■ Assignment ■
Restate, word for word and with no pictures, the stretch of lines in the data below that begins at the line with "background: #8b5cf6 ->" and ends at the line with "text: 2070.00 ->", inclusive.

■ Data in this exercise ■
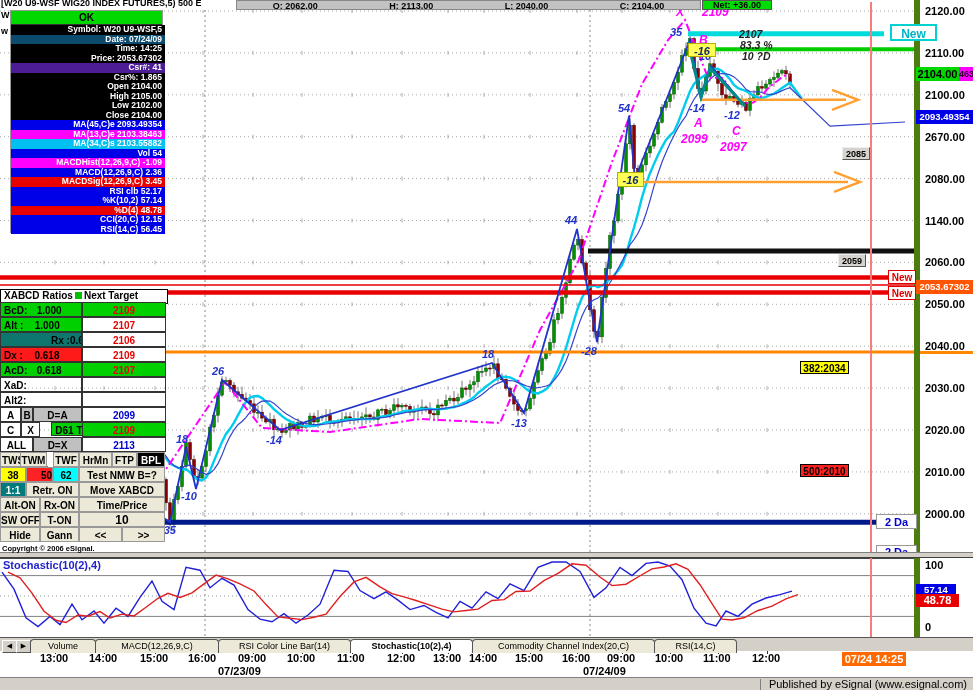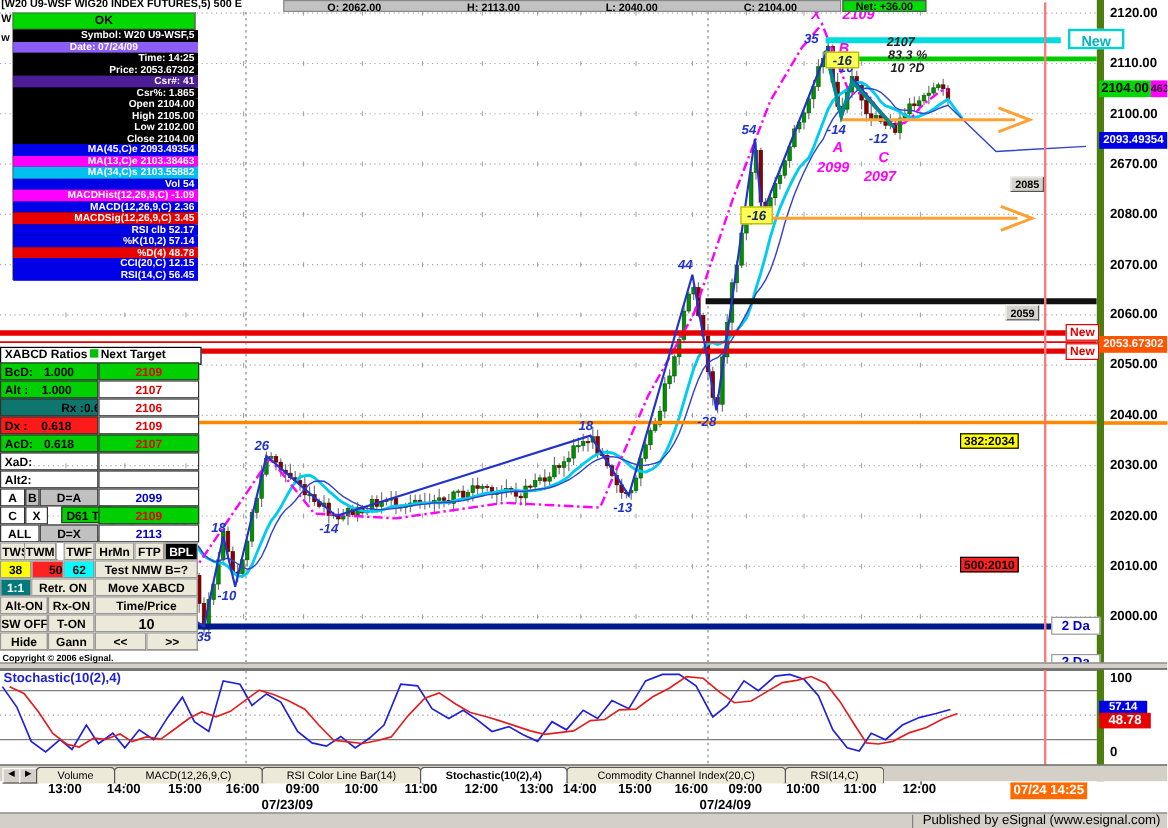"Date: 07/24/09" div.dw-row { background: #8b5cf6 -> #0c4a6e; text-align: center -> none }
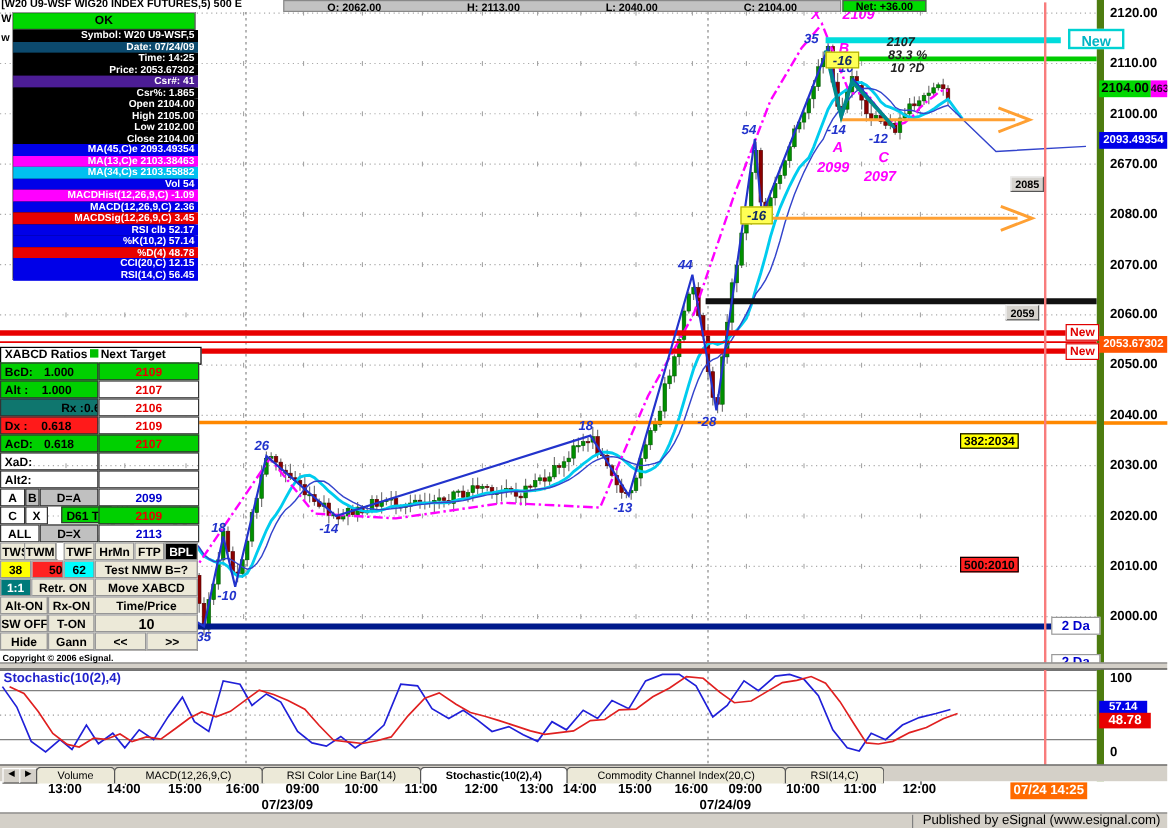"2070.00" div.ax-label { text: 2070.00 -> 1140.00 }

---

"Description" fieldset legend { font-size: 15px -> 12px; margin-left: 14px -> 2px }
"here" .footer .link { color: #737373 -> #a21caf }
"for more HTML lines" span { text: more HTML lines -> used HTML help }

■ Output ■
"Date: 07/24/09" div.dw-row { background: #8b5cf6 -> #0c4a6e; text-align: center -> none }
"2070.00" div.ax-label { text: 2070.00 -> 1140.00 }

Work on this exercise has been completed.